In the world there are very exotic and unique quasiparticles called Trions, which consist of three charged particles bound by weak energy forces. Such a quasiparticle can be a carrier of more information than a photon or other single elementary particle, which can be used in the field of electronics, quantum communications, and computing. However, trions are very unstable at room temperature, the binding forces in them are so weak that they decay almost instantly after formation. In all experiments in which scientists try to work with trions, cryogenic temperatures are used, but even then, the stability of these quasiparticles leaves much to be desired.
Scientists from the University of Maryland have found a way to synthesize trions and keep them in a trap that stabilizes them at room temperature. This achievement will now allow scientists to focus on studying the properties of these quasiparticles and develop new technologies with their application.
In their studies, scientists used special chemical reactions to create special defects on the surface of single-walled carbon nanotubes. These defects lead to the appearance of an inhomogeneity in the electrical conductivity of the nanotube surface so that the defects work like wells into which charged particles can be trapped in a potential trap inside the nanotube.
After preparing the nanotubes, the scientists illuminated them with laser light and observed a bright luminescent glow at the edges of the defect. This luminescence, which has a strictly defined wavelength, indicates that the electron and quasiparticle, called the exciton, trapped in the defect site, bind and form a trion.
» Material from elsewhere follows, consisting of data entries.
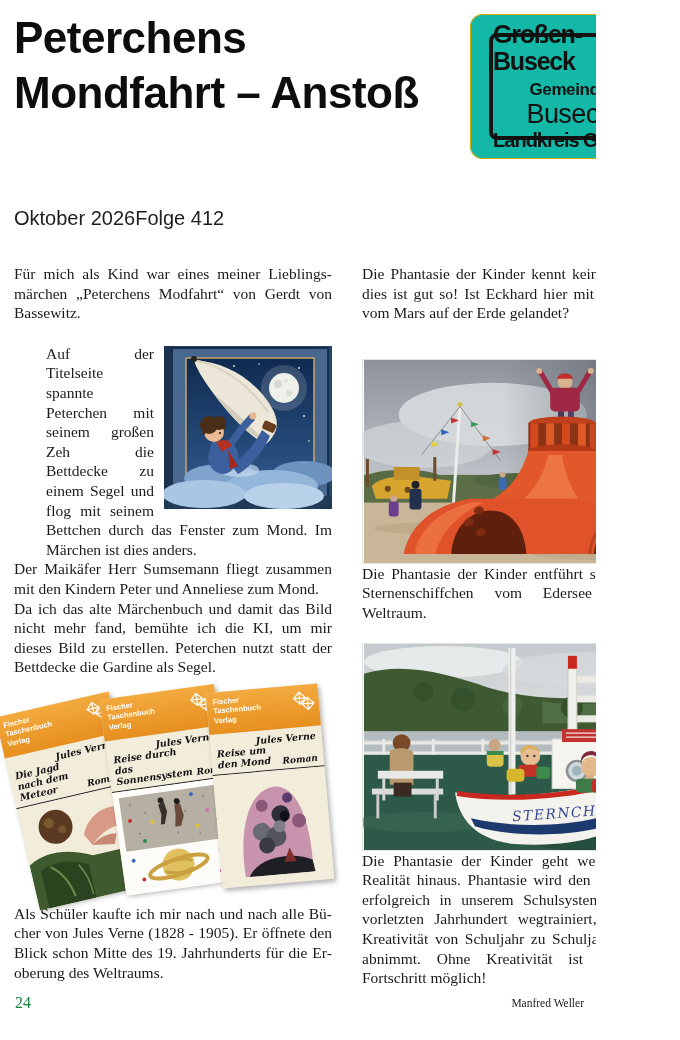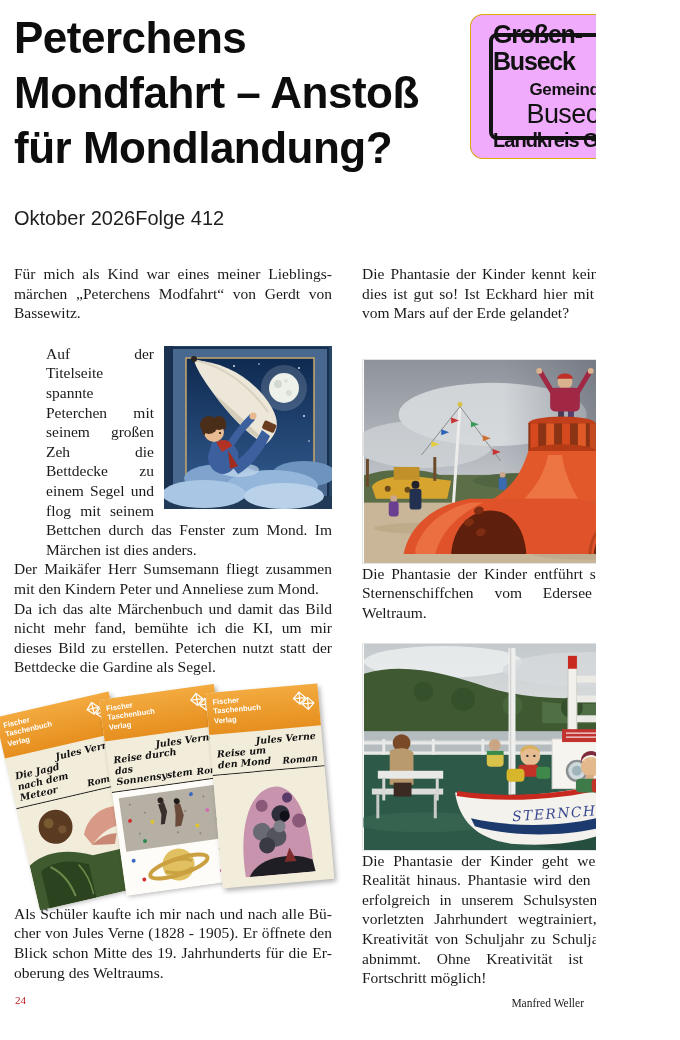"Großen-Buseck" .sign { background: #f0abfc -> #14b8a6 }
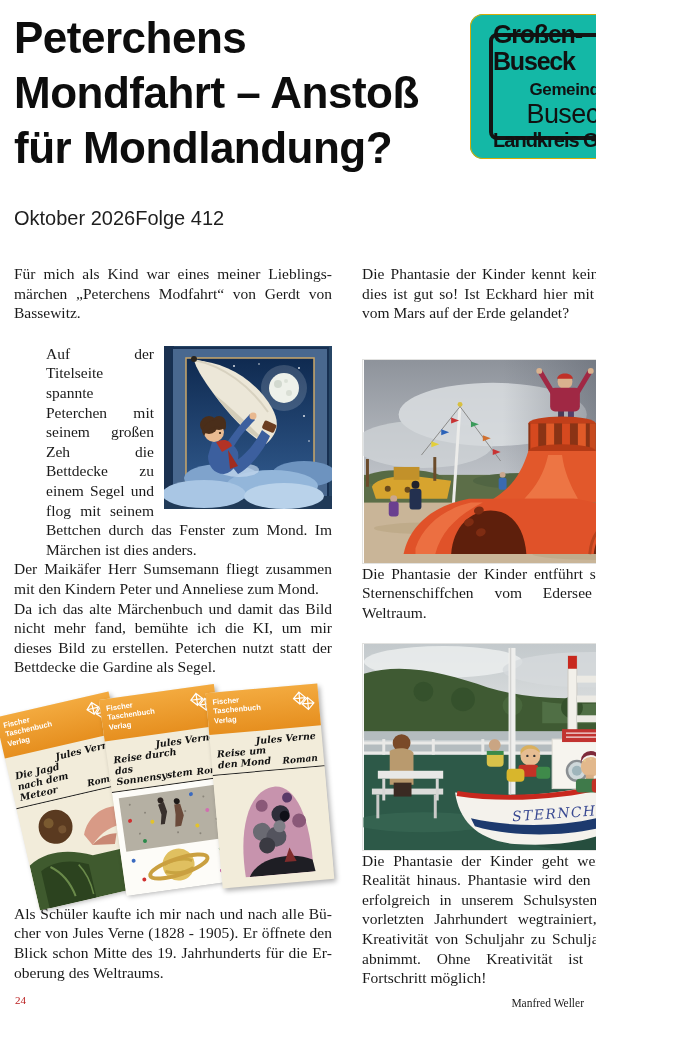"für Mondlandung?" div { html: <div>für Mondlandung?</div> -> none }
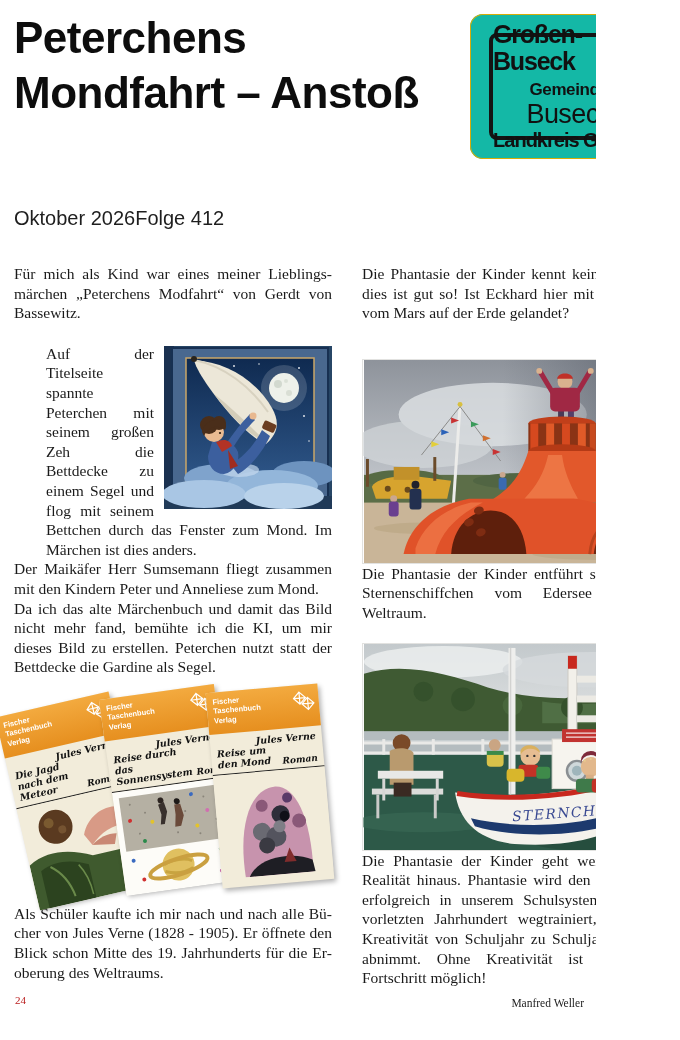"24" .footer-page { color: #b91c1c -> #15803d; font-size: 11px -> 16px }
Excitons arise on the surface of a carbon nanotube when a photon of light hits it, exciting one of the electrons, which leaves its atom and becomes a free electron, leaving behind an electron hole. In some cases, this free electron and hole remain in a bound state, forming a quasiparticle – exciton. When the exciton and electron fall into the “well” of the defect, they coalesce and form a trion consisting of two electrons and an electron hole. After this, the trion decays, emits a photon of light, which leads to a bright luminescent glow observed by the scientists.
“This is very similar to the manifestation of elementary particle physics in a chemical laboratory,” the scientists write, “the defect obtained by a chemical method works as a kind of beaker at the level of atoms and individual particles, making it possible to mix these particles and obtain new“ compounds ”from them. “what is most important in this matter is that the energy level of the resulting trions is high enough so that they can have enough time to study them.”
By changing the parameters of chemical reactions, scientists can change the properties of defects on the surface of nanotubes so that it becomes possible to control the charge, electron spins, and other characteristics of trions that form inside the trap. The trions created by the scientists were seven times brighter (high-energy) than the trions ever created before. In addition, these vibrant trions trapped in the air retain stability 100 times longer than regular free trions.
In the future, scientists are going to continue the development of their methods in order to obtain a greater level of control by the synthesis of trions, which will allow them to study their optical properties and the fundamental photo- and physical phenomena associated with them. And in the future, the possibility of creating stable trions will allow us to develop a whole series of completely new technologies in the field of shooting biological objects, chemical analysis, alternative energy, quantum computing, etc.